» ASSIGNMENT: Could you transcribe exactly the lines below, from the line with "margin-left: none ->" through the line with "html: none ->", and nothing else, leaving out the pictures?

» DATASET RECORDS:
►
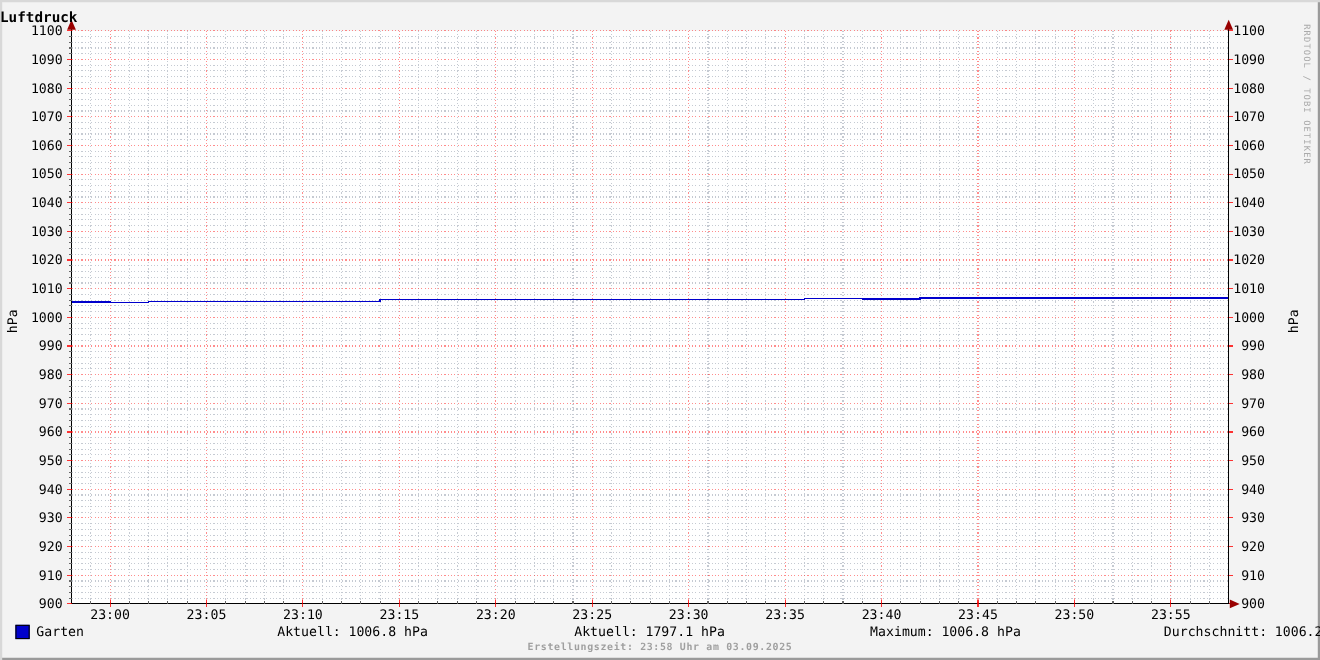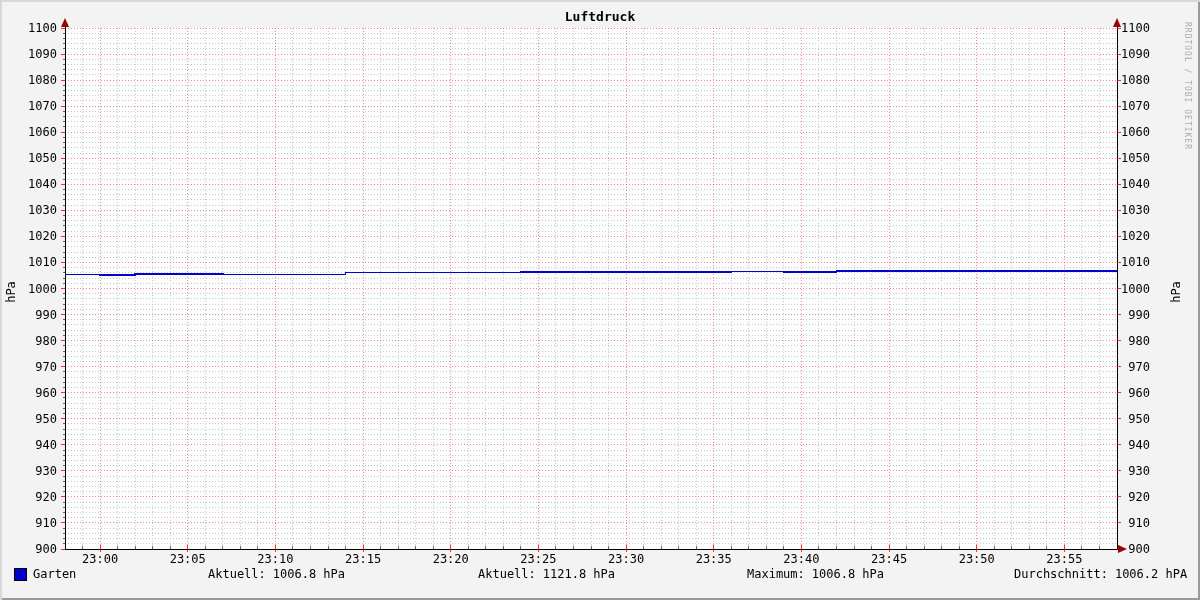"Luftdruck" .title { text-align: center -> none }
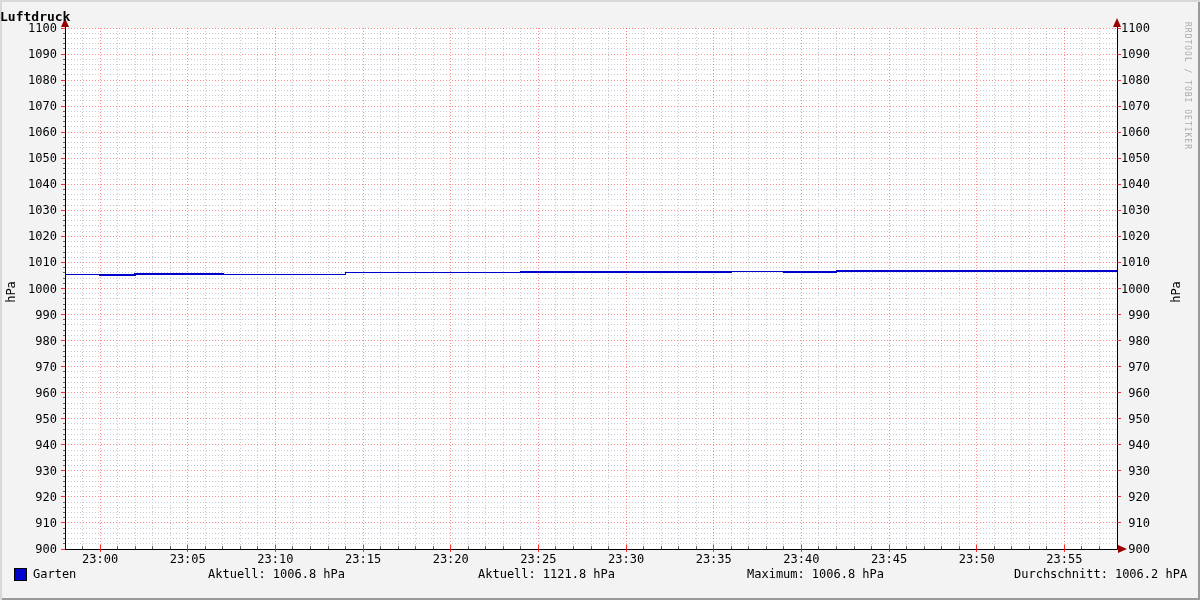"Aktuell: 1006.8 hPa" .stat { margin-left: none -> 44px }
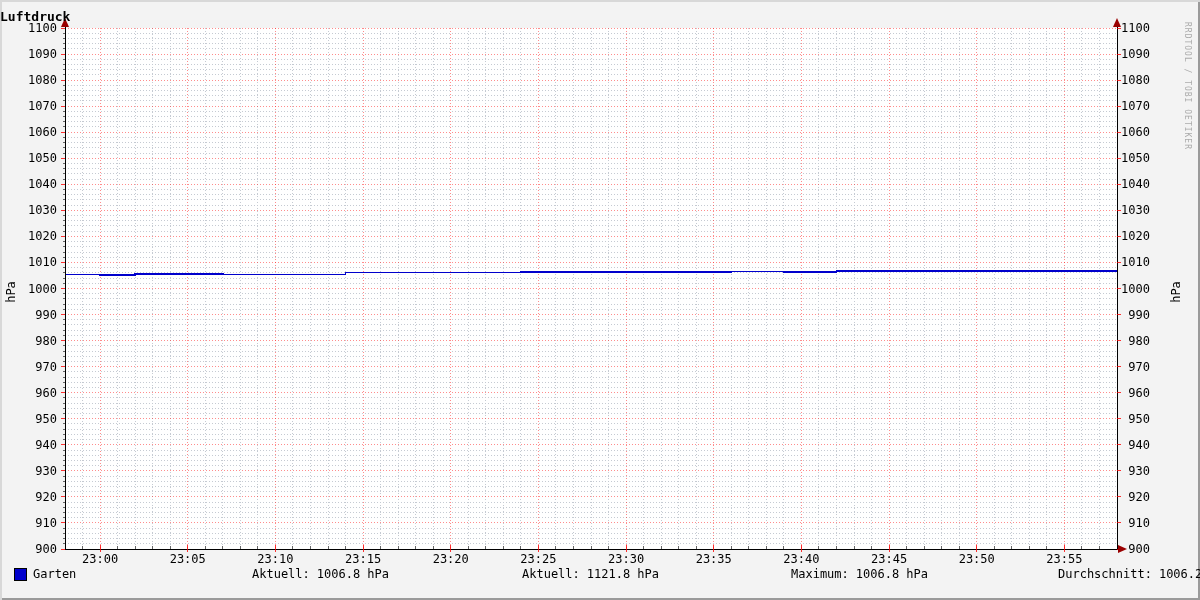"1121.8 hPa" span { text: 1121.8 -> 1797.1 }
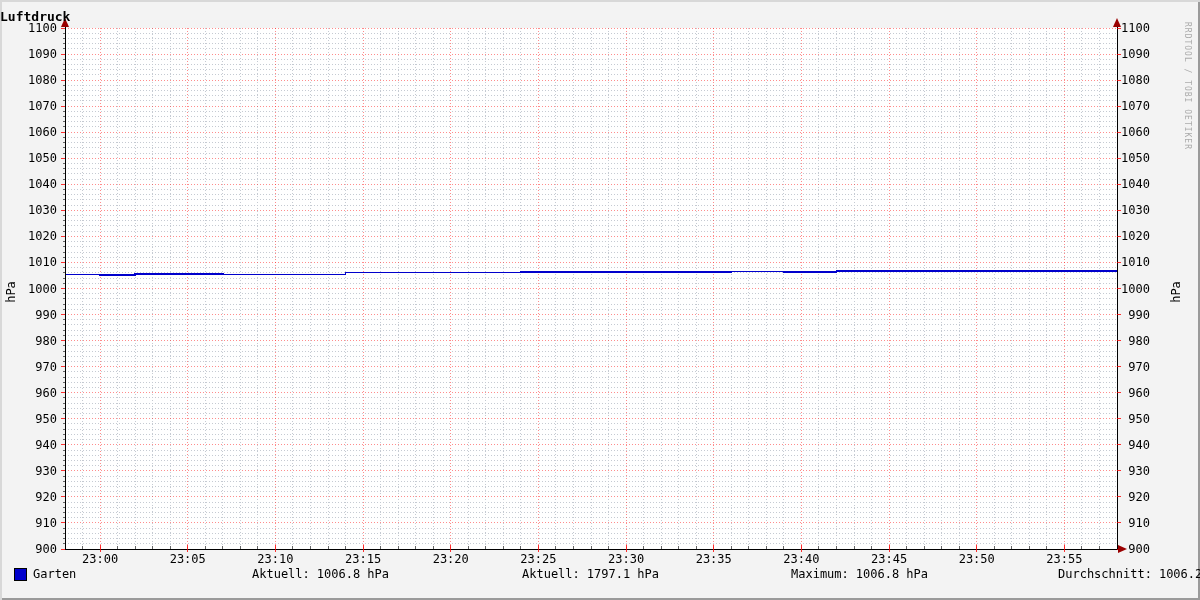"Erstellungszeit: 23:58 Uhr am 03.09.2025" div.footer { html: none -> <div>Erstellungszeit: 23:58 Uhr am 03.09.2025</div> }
◄
►
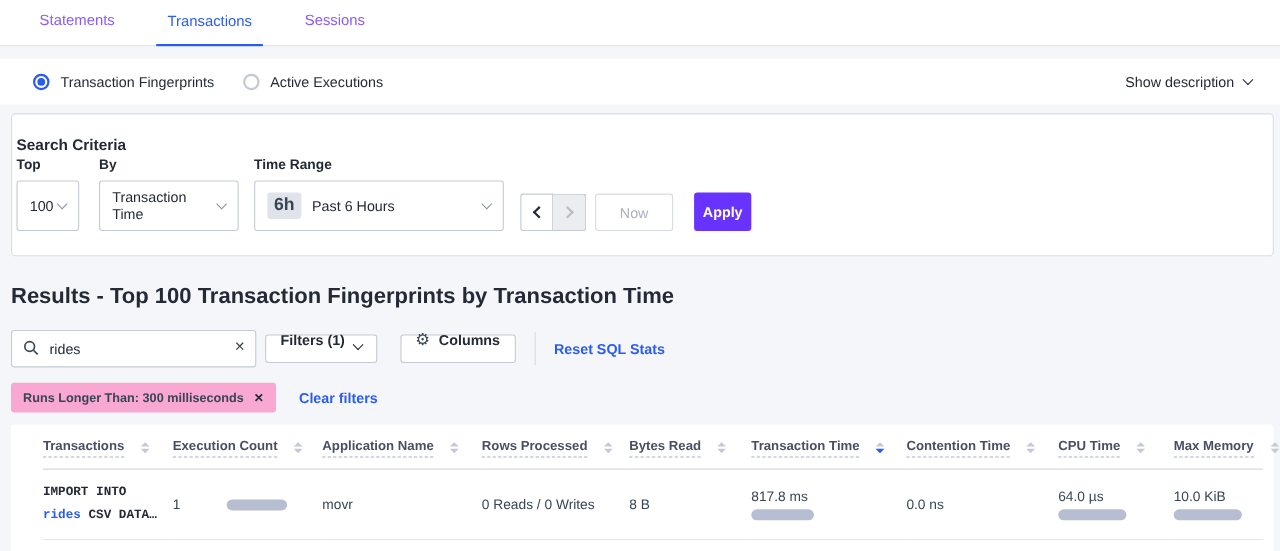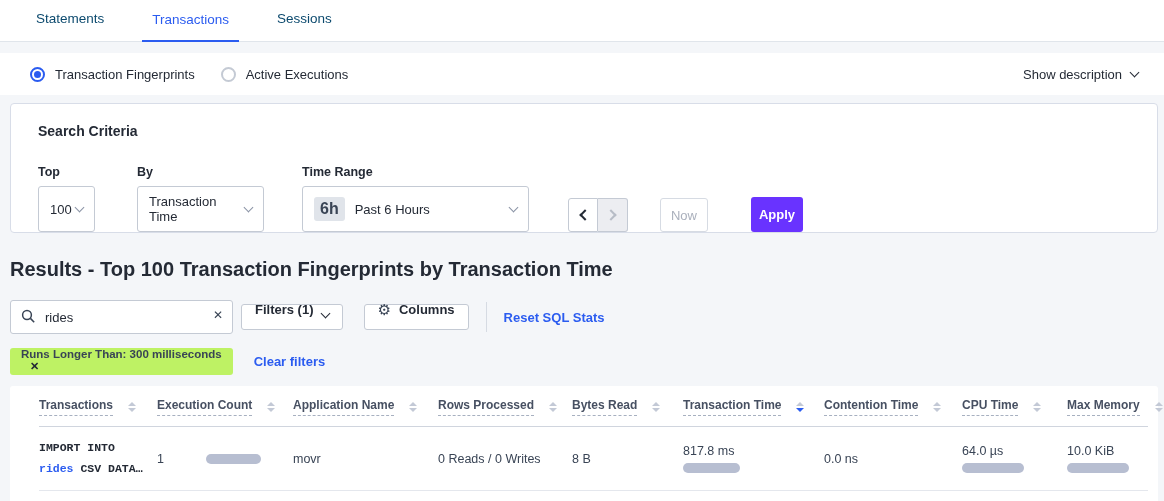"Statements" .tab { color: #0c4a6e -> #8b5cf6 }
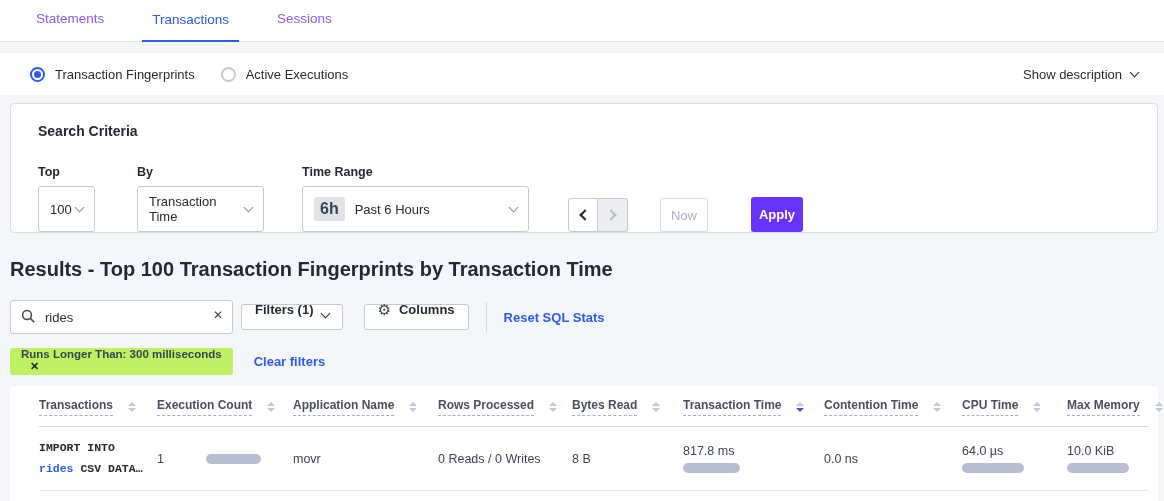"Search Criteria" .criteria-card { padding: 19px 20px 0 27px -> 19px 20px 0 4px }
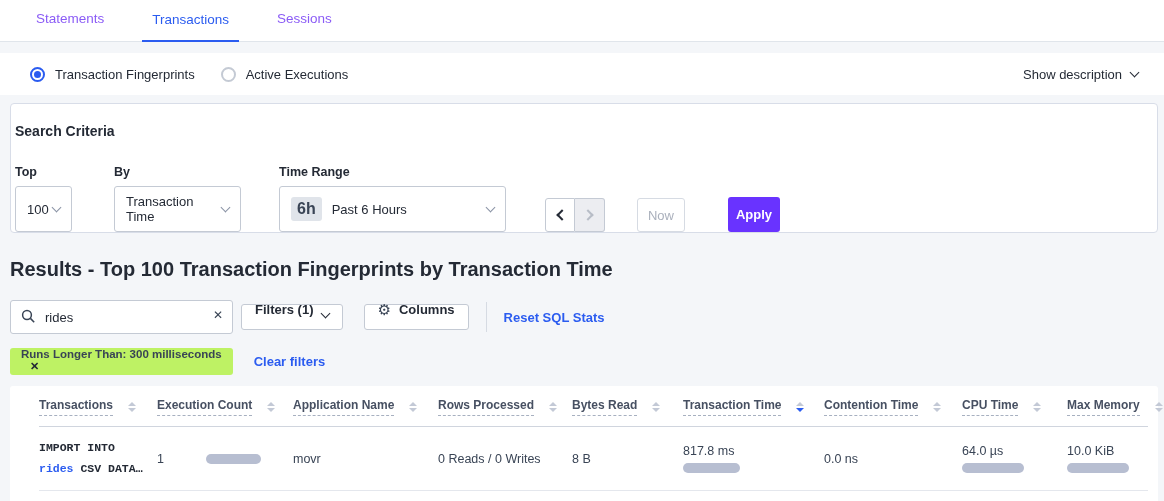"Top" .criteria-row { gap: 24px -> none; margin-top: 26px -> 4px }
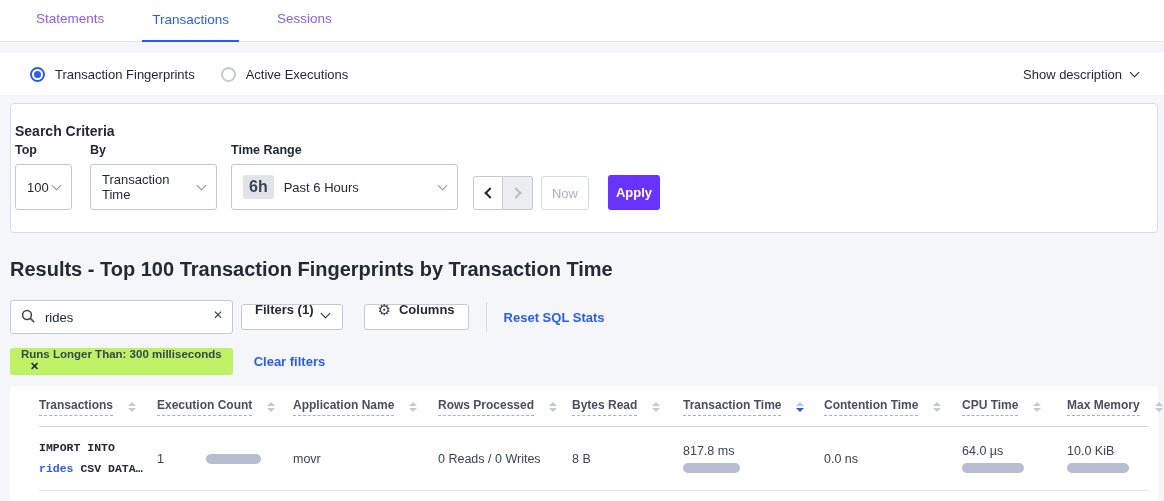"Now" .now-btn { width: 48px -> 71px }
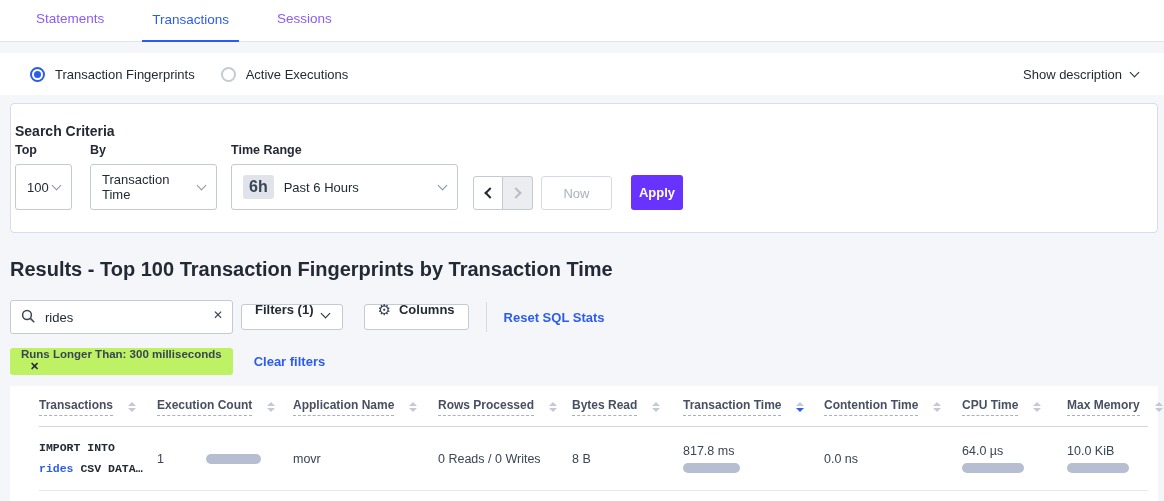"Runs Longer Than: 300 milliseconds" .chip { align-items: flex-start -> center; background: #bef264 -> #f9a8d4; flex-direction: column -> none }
◄
» FINISHED EXERCISE:
"Aktuell: 1006.8 hPa" .stat { margin-left: none -> 44px }
"1121.8 hPa" span { text: 1121.8 -> 1797.1 }
"Erstellungszeit: 23:58 Uhr am 03.09.2025" div.footer { html: none -> <div>Erstellungszeit: 23:58 Uhr am 03.09.2025</div> }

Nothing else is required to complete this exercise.